══ Data shown ══

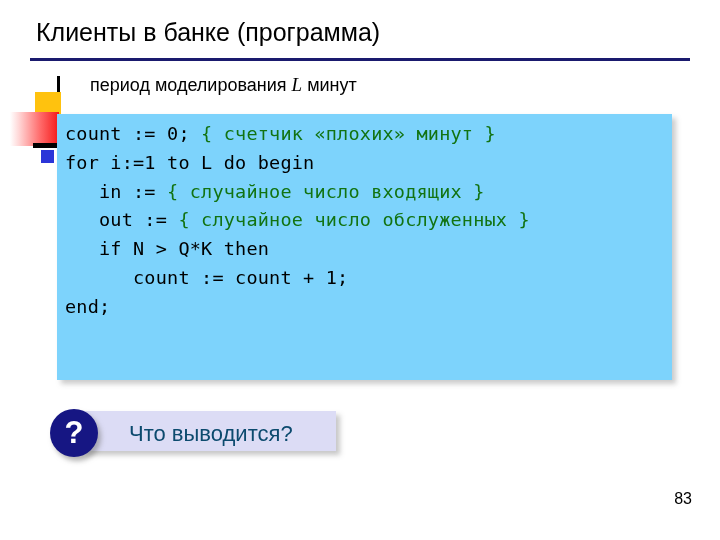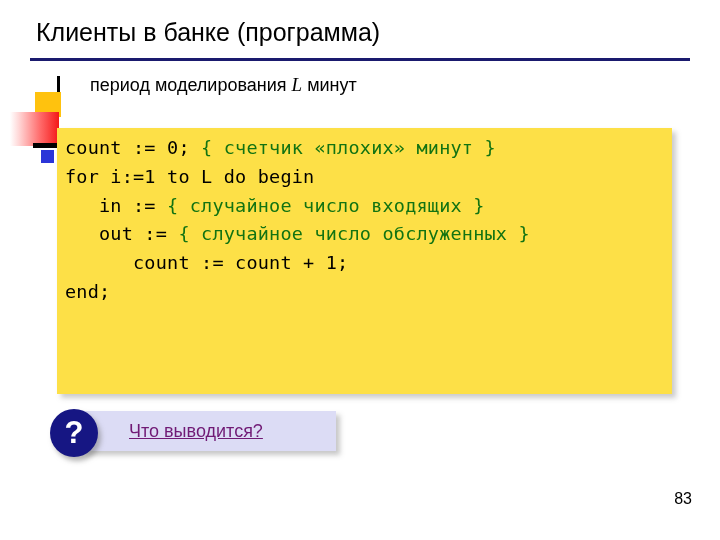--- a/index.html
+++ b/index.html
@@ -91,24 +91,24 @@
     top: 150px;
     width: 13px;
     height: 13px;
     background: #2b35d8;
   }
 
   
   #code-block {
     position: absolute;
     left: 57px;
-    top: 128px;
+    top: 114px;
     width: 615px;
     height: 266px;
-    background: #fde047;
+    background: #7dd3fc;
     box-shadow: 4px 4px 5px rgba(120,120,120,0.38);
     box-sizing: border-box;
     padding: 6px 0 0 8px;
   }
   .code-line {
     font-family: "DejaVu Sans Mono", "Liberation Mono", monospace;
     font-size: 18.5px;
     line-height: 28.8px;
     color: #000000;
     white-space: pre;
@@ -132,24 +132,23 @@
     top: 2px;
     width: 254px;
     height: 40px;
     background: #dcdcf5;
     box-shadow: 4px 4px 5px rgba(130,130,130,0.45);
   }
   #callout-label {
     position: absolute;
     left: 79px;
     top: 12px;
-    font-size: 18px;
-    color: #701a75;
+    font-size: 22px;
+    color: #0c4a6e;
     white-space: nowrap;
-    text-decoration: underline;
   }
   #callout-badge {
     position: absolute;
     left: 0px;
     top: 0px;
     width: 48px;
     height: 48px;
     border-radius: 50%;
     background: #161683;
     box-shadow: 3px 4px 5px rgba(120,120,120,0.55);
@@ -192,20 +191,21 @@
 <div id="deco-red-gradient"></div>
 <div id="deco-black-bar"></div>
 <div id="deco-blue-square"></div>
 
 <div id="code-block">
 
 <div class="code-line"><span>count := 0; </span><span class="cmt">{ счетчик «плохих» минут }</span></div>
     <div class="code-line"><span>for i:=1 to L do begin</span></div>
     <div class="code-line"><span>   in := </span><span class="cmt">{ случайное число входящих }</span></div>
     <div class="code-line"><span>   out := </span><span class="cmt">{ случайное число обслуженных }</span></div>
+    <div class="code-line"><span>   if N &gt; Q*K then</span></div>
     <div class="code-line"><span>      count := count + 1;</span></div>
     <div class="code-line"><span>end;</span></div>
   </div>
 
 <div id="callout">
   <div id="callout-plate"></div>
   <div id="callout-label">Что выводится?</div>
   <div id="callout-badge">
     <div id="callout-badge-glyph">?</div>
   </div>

═══

What to produce
Line count for "случайное": determine it from the data and answer with the number by itself.

Your response
2